The purposes of this study were to longitudinally evaluate the effects of pilot holes on miniscrew implant (MSI) stability and to determine whether the effects can be attributed to the quality or the quantity of bone surrounding the MSI.
Using a randomized split-mouth design in 6 skeletally mature female foxhound-mix dogs, 17 MSIs (1.6 mm outer diameter) placed with pilot holes (1.1 mm) were compared with 17 identical MSIs placed without pilot holes. Implant stability quotient measurements of MSI stability were taken weekly for 7 weeks. Using microcomputed tomography with an isotropic resolution of 6 μm, bone volume fractions were measured for 3 layers of bone (6-24, 24-42, and 42-60 μm) surrounding the MSIs.

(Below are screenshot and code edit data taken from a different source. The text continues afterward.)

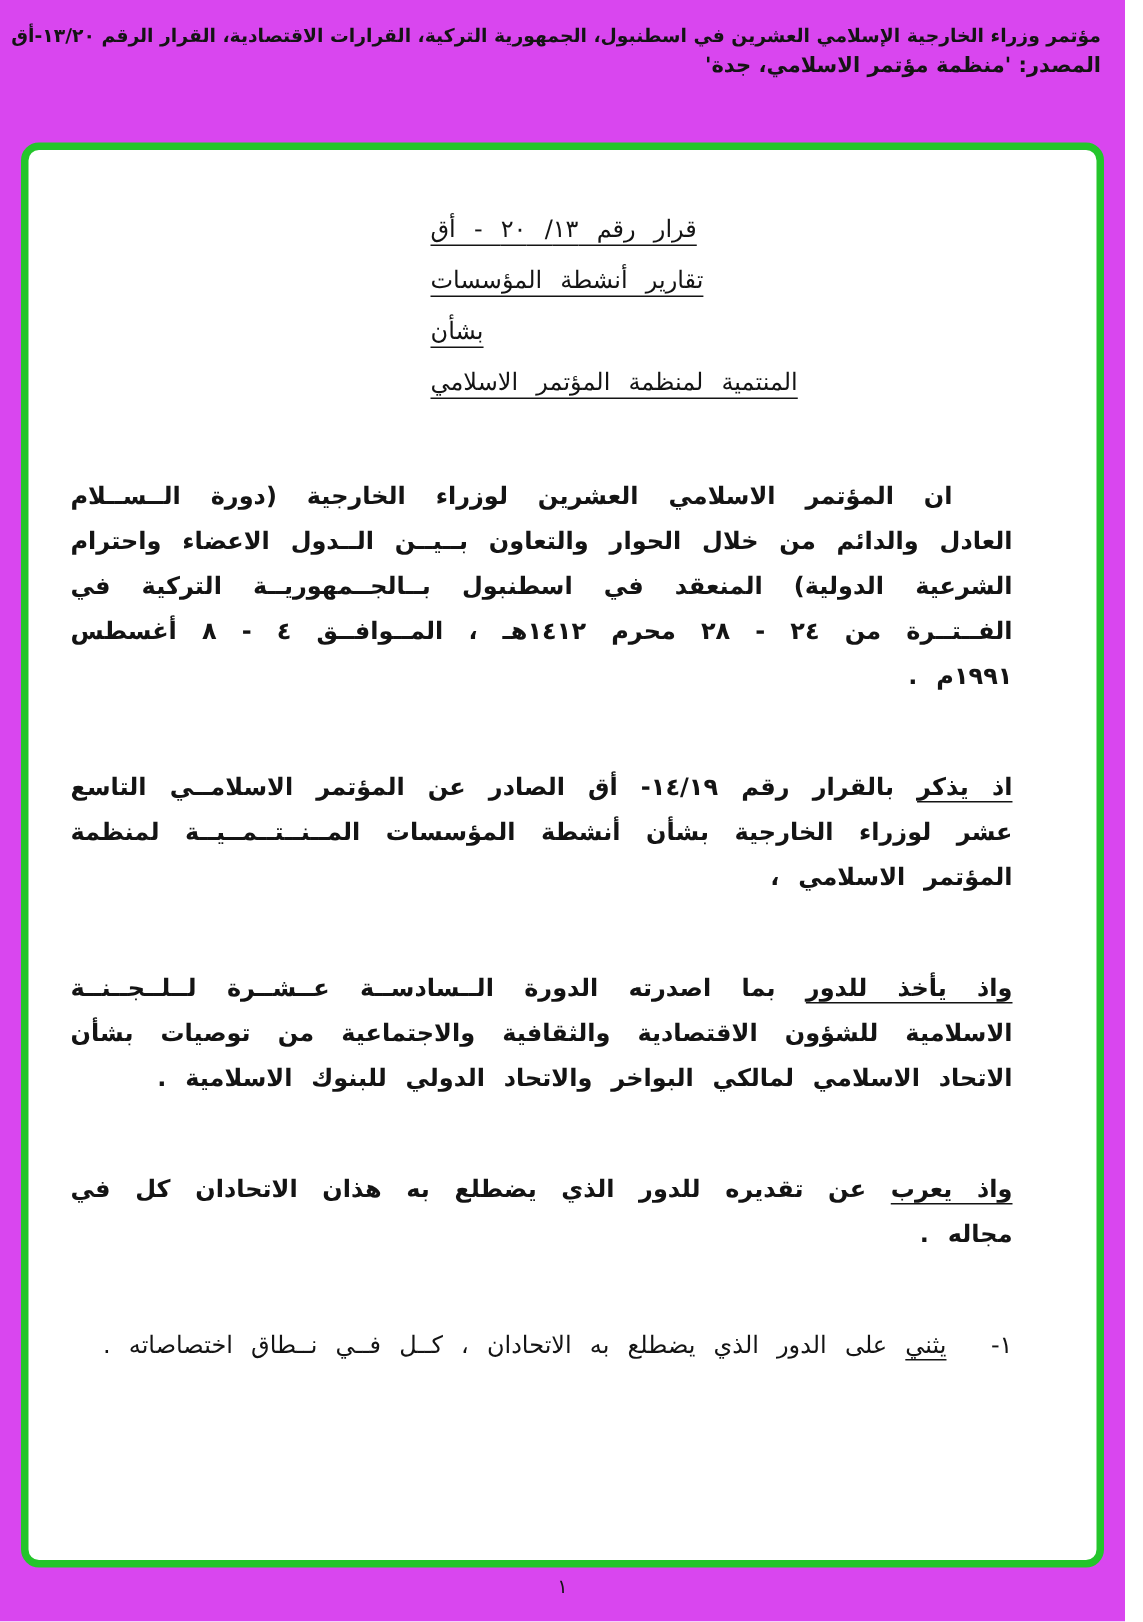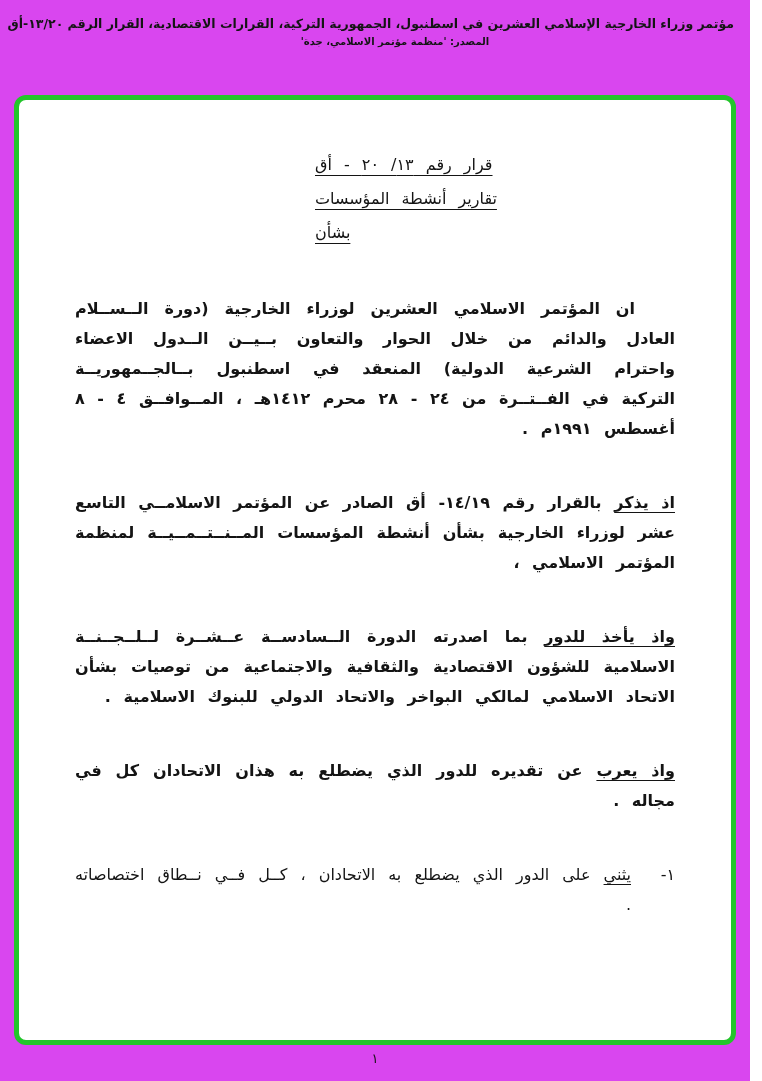--- a/index.html
+++ b/index.html
@@ -25,46 +25,45 @@
   }
   .header-title {
     font-size: 12.5px;
     font-weight: bold;
     text-align: right;
     white-space: nowrap;
     letter-spacing: 0;
   }
   .header-source {
     direction: rtl;
-    text-align: center;
+    text-align: right;
     padding-left: 40px;
     margin-top: 5px;
-    font-size: 10px;
+    font-size: 14px;
     font-weight: bold;
   }
   
   .green-frame {
     position: absolute;
     top: 95px;
     left: 14px;
     right: 14px;
     height: 950px;
     border: 5px solid #24c52b;
     border-radius: 12px;
     background: #ffffff;
     overflow: hidden;
   }
   .content {
     direction: rtl;
-    padding: 30px 56px 0 56px;
+    padding: 30px 56px 0 28px;
     font-size: 16px;
     line-height: 30px;
     word-spacing: 7px;
     text-align: right;
-    margin-top: 12px;
   }
   
   .title-block {
     text-align: left;
     padding-left: 240px;
     margin: 6px 0 10px 0;
   }
   .title-line {
     line-height: 34px;
     text-decoration: underline;
@@ -115,20 +114,21 @@
     </div>
   </div>
 
   <div class="green-frame">
     <div class="content">
 
       <div class="title-block">
         <div class="title-line">قرار رقم ١٣/ ٢٠ - أق</div>
         <div class="title-line">تقارير أنشطة المؤسسات</div>
         <div class="title-line">بشأن</div>
+        <div class="title-line">المنتمية لمنظمة المؤتمر الاسلامي</div>
       </div>
 
       <p class="para preamble">
         <span>ان المؤتمر الاسلامي العشرين لوزراء الخارجية (دورة الــســلام العادل والدائم من خلال الحوار والتعاون بــيــن الــدول الاعضاء واحترام الشرعية الدولية) المنعقد في اسطنبول بــالجــمهوريــة التركية في الفــتــرة من ٢٤ - ٢٨ محرم ١٤١٢هـ ، المــوافــق ٤ - ٨ أغسطس ١٩٩١م .</span>
       </p>
 
       <p class="para">
         <span class="u">اذ يذكر</span>
         <span>بالقرار رقم ١٤/١٩- أق الصادر عن المؤتمر الاسلامــي التاسع عشر لوزراء الخارجية بشأن أنشطة المؤسسات المــنــتــمــيــة لمنظمة المؤتمر الاسلامي ،</span>
       </p>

At placement, the MSIs with pilot holes showed significantly ( P <0.05) higher implant stability quotient values than did the MSIs placed without pilot holes (48.3 vs 47.5). Over time, the implant stability quotient values decreased significantly more for the MSIs placed with pilot holes than for those placed without pilot holes. After 7 weeks, the most coronal aspect of the 6- to 24-μm layer of cortical bone and the most coronal aspects of all 3 layers of trabecular bone showed significantly larger bone volume fractions for the MSIs placed without pilot holes than for those placed with pilot holes.
MSIs placed with pilot holes show greater primary stability, but greater decreases in stability over time, due primarily to having less trabecular bone surrounding them.
Miniscrew implants (MSIs) in the mandible with or without pilot holes were stable over the short term.
MSIs stability decreased during the first 3 weeks, increased during the next 2 weeks, and then decreased again.
MSIs with pilot holes should be placed with a light constant force to enhance stability.
Seven weeks after placement, MSIs without pilot holes exhibit delayed or diminished healing.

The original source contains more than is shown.